The first layer of IPC is simply connecting processes to each other. Since you can't get very far without this it tends to be well solved, although people keep inventing new ways of doing it with slightly different properties. Good local IPC mechanisms provide reliable authentication information about who is connecting to you and provide some way to transport credentials, access rights, or the equivalent.
(On modern Unix systems Unix domain sockets provide at least UID information and can be used to pass file descriptors around.)
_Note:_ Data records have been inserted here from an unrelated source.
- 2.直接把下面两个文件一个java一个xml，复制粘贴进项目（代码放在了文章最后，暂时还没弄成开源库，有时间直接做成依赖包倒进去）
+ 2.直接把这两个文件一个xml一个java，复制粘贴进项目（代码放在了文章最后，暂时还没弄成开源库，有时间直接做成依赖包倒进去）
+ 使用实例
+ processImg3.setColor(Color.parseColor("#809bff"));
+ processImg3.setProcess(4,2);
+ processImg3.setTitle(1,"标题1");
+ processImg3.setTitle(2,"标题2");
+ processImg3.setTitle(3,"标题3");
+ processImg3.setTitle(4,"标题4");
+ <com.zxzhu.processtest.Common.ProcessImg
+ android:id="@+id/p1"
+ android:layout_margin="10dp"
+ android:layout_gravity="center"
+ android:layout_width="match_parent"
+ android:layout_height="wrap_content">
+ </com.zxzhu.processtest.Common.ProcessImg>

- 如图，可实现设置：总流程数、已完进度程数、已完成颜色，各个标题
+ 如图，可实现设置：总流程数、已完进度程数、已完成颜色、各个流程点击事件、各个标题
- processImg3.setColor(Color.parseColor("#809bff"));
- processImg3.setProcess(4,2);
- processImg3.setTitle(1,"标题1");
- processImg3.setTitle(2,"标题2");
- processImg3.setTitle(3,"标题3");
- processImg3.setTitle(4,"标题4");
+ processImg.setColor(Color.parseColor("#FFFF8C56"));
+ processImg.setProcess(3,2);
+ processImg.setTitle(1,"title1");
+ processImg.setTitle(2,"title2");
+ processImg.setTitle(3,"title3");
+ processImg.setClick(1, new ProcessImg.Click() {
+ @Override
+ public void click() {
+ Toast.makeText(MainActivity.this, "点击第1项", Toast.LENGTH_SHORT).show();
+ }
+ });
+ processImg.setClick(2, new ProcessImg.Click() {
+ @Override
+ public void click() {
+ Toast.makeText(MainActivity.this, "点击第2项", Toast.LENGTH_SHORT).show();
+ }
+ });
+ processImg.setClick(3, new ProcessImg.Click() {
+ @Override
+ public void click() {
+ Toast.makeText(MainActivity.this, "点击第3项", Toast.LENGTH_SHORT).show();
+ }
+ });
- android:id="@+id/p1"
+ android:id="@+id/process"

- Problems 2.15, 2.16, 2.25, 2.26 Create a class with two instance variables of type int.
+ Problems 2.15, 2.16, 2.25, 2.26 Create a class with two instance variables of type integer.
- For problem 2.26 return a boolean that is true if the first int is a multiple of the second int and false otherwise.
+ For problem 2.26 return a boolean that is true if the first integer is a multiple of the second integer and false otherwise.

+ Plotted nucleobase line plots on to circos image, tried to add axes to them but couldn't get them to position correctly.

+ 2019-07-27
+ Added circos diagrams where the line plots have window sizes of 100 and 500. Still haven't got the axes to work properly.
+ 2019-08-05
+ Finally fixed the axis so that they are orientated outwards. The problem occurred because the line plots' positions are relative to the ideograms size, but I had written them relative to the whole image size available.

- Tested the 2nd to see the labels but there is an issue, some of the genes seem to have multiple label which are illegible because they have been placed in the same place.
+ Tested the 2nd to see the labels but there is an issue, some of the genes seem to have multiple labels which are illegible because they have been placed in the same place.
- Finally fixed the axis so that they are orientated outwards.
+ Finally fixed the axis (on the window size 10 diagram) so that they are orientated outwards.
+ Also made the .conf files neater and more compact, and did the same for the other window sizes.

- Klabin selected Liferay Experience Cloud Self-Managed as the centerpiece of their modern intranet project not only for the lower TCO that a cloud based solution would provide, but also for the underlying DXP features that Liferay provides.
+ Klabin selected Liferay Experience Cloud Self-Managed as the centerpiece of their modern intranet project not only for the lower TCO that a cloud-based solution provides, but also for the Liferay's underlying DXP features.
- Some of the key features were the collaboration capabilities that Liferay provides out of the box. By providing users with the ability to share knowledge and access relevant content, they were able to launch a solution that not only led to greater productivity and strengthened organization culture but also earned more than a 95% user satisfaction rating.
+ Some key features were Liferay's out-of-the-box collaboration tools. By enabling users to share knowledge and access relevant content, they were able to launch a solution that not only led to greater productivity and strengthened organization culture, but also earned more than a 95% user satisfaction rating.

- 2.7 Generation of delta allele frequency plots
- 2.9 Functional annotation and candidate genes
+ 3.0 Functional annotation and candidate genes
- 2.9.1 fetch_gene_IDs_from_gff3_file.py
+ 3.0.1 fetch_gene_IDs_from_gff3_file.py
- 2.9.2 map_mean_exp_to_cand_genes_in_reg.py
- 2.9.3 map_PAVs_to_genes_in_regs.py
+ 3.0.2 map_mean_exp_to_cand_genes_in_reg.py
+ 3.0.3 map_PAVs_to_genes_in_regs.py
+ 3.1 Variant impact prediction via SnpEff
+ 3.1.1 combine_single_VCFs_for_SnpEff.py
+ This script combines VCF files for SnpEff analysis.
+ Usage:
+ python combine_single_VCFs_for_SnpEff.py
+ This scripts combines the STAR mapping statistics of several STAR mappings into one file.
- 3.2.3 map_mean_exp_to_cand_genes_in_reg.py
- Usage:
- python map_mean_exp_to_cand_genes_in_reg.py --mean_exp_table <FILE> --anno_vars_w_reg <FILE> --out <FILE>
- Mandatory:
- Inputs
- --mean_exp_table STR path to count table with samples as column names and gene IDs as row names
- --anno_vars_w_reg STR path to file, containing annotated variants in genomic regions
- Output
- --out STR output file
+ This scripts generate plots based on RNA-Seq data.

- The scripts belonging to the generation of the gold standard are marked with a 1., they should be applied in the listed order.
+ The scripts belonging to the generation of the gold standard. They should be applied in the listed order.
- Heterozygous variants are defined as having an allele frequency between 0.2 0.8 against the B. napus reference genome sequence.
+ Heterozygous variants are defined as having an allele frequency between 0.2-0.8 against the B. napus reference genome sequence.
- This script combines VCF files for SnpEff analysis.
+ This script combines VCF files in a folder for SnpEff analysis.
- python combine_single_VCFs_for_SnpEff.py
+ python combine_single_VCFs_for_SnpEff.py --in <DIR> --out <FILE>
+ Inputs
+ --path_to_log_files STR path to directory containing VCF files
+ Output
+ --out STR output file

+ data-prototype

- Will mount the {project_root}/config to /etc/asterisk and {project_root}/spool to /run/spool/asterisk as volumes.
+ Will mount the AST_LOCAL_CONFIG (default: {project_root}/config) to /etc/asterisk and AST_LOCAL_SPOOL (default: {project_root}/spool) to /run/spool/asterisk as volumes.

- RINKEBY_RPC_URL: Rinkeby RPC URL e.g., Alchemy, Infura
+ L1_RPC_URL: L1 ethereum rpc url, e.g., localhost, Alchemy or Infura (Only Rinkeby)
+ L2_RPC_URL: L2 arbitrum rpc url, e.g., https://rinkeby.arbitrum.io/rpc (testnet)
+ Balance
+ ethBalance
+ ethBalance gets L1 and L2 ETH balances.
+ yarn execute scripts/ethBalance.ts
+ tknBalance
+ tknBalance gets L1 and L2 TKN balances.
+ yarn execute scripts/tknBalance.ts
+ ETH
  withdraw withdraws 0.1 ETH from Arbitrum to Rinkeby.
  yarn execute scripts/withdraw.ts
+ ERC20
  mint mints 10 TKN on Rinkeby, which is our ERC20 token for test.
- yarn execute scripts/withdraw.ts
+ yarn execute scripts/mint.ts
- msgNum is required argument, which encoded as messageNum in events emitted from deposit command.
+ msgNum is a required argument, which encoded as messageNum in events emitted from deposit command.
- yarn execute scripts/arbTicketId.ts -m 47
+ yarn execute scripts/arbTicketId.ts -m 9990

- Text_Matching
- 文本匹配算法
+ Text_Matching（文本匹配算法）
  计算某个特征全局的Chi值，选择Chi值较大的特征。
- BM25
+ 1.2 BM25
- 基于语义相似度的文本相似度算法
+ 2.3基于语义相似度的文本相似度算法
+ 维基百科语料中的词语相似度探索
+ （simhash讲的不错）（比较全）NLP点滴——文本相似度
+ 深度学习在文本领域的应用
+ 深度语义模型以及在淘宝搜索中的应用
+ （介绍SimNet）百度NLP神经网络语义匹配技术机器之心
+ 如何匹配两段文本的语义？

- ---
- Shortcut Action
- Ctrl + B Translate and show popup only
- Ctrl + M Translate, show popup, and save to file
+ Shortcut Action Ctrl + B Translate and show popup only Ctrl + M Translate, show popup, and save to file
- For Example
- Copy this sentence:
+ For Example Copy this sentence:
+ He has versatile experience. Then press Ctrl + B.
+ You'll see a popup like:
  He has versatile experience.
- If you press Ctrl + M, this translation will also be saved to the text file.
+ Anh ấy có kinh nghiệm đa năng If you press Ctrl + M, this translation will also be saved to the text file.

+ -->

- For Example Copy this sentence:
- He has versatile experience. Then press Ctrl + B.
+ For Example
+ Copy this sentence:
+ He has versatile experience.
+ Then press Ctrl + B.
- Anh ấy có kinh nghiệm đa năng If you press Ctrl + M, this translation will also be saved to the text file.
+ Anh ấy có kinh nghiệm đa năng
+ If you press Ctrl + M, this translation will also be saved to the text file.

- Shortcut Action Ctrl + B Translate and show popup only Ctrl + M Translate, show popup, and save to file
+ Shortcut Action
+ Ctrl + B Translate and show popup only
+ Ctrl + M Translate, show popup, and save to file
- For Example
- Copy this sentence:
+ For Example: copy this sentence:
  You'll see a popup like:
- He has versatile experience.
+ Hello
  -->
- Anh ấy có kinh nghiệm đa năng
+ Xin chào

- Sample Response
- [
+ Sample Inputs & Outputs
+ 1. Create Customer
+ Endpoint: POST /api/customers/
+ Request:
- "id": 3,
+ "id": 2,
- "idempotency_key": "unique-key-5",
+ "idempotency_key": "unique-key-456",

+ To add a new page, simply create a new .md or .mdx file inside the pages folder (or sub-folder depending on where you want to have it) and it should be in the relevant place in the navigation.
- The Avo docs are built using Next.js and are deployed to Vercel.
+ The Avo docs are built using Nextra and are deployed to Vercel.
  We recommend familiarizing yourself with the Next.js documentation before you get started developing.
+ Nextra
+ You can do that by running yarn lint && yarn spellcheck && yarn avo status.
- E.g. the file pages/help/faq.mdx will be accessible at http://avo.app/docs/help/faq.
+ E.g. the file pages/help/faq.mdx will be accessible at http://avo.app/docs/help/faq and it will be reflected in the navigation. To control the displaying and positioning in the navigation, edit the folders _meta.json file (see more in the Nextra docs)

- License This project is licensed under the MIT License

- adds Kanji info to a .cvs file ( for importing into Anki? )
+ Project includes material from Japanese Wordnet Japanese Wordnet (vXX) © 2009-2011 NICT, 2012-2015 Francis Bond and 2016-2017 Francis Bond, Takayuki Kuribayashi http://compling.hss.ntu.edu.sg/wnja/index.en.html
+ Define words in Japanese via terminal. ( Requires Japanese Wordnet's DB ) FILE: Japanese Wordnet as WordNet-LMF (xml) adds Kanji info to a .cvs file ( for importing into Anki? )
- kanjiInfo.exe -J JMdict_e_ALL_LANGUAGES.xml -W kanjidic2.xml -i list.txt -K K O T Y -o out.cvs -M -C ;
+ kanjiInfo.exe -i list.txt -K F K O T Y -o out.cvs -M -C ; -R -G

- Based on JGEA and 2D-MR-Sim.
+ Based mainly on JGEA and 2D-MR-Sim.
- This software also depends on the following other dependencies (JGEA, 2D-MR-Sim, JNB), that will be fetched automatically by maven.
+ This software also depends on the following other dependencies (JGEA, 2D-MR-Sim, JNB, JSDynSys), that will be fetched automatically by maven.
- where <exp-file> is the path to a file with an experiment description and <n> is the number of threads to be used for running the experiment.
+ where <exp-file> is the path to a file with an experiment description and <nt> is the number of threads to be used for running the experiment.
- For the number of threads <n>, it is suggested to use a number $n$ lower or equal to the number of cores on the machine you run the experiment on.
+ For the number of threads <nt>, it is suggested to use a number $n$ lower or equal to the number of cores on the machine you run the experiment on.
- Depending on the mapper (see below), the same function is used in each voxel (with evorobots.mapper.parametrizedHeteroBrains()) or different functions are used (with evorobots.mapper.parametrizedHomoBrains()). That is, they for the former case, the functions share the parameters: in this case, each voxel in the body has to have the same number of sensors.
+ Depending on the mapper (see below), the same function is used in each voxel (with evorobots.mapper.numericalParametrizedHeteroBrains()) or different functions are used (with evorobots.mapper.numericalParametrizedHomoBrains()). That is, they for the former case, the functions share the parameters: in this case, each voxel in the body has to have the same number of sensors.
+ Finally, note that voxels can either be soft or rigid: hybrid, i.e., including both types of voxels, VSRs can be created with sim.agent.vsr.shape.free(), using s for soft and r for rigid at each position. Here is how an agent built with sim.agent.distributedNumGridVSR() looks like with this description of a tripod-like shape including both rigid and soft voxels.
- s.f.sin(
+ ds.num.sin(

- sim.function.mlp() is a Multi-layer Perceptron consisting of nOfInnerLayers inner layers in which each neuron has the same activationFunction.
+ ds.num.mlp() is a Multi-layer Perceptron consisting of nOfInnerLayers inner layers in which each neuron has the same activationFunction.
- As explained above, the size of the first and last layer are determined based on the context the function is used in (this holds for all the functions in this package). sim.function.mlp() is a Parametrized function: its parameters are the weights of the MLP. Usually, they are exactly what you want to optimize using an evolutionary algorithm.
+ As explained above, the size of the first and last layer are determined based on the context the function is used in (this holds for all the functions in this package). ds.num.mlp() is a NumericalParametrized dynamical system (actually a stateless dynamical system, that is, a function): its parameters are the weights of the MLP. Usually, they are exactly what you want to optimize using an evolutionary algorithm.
The next IPC level is a common protocol format, which gets created when people get tired of making up data formats and (re)implementing encoders and decoders. Generally the high level protocol format will specify some sort of destination (in this sense, a method) plus a structured payload (which may or may not be self documenting to some degree). Sometimes you see things like sequencing and multiplexing added at this level.
(Modern examples include Google protobufs and JSON, but there are a very large number of protocol formats that people have used over the years. One early Unix example is the Sun RPC wire format they used for NFS and a number of related things.)
The next IPC level is some kind of a 'message bus', which generally exists to solve two related registration problems. In the addressing problem, programs want to talk to whatever is implementing service X (and to have a way of registering as handling X, and stopping handling X, and so on). In the broadcast problem, a program wants to broadcast information about X to any interested parties, whoever they may be. Once you have an active message bus it can also do additional things like starting a program when a request for service X comes in.
(Message bus services on Unix date at least as far back as the venerable rpcbind, which was originally invented by Sun for NFS-related addressing issues. There is a theme here.)
The final IPC level is introspection, where you can use the IPC mechanism to find out what is registered, what operations they support, and hopefully monitor traffic and other activity. Technically IPC introspection can appear without a message bus but I think this is uncommon. The power of the introspection varies tremendously from IPC system to IPC system.
You can invent ad-hoc mechanisms to solve all of these levels of problems, and people do. What drives people to 'standardize' them is a desire to avoid reinventing the wheel for each new program and each new level of the problem. Common protocol formats almost invariably come with libraries or codec generators (or both), message busses come with standard programs and libraries (instead of ad-hoc solutions like 'Unix domain sockets with specific names in directory Z'), and so on. Introspection and tools related to it solve a bunch of common problems and can often be used to enable ad-hoc interaction with services, eg through shell scripts.
(Once you have a reasonably sophisticated message bus with a lot of things going on through it, you really want some way of finding out what messages are flowing where so you can debug the total system.)